*** Opening of DATASET RECORDS ***

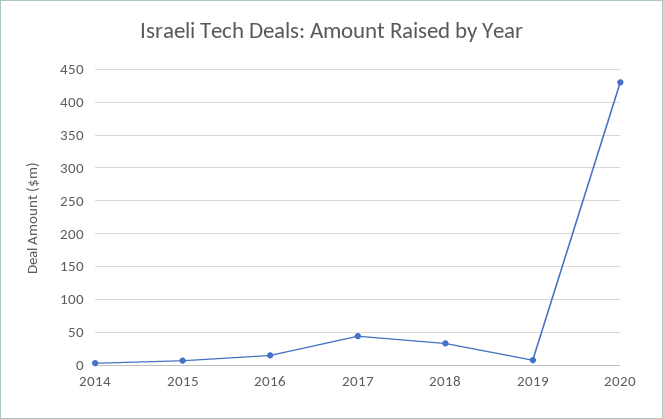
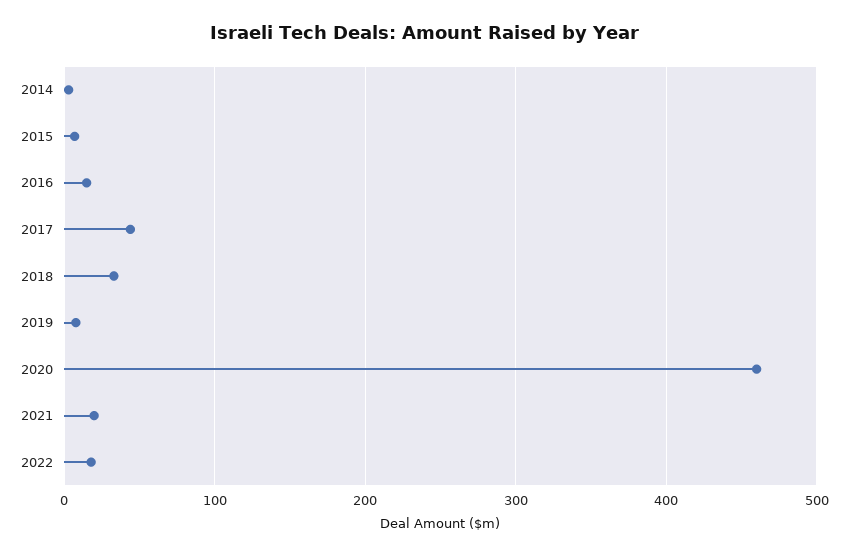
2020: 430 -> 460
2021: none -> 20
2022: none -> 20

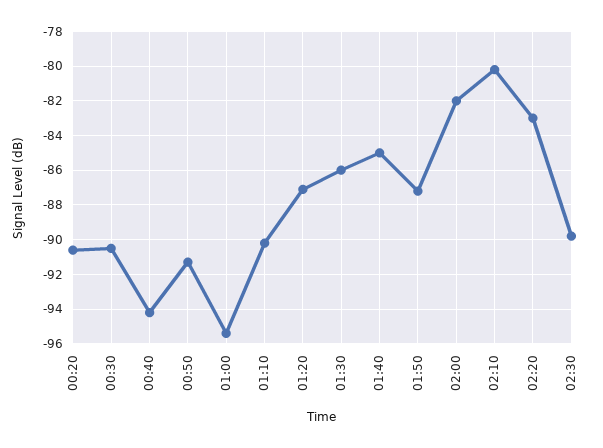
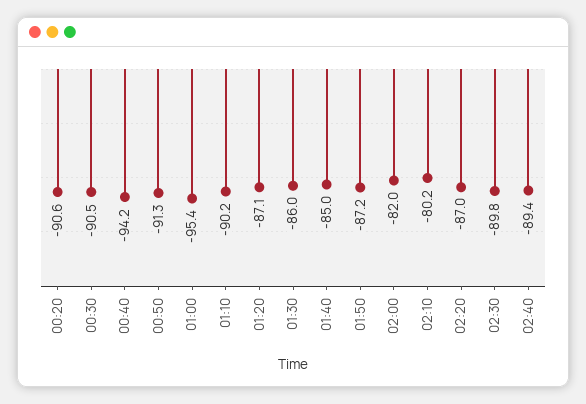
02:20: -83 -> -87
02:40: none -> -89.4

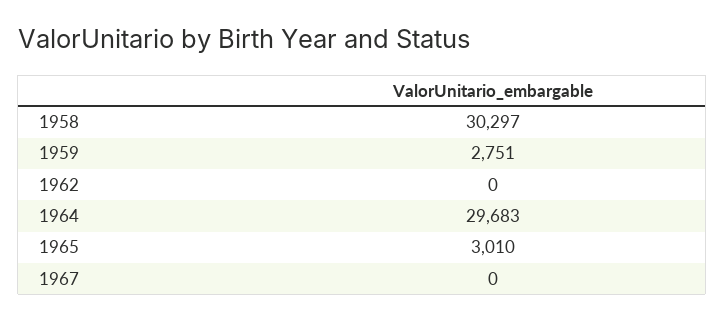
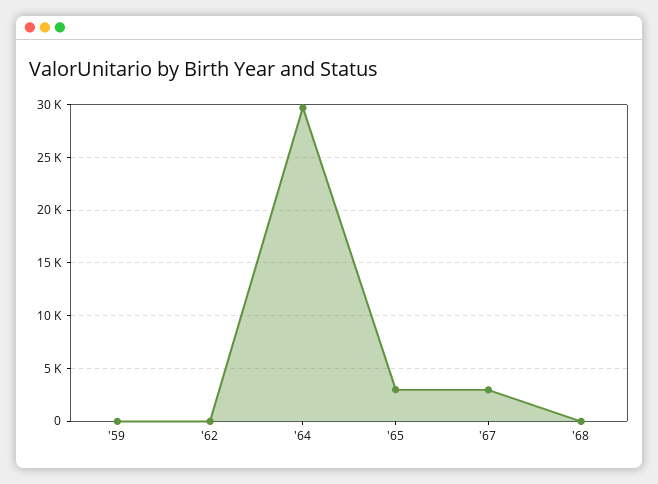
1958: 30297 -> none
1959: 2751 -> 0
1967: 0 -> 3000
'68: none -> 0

*** Close of DATASET RECORDS ***

WORK TASK: From the data above, copy each line with the string "none" in it.

EXERCISE RESPONSE:
2021: none -> 20
2022: none -> 20
02:40: none -> -89.4
1958: 30297 -> none
'68: none -> 0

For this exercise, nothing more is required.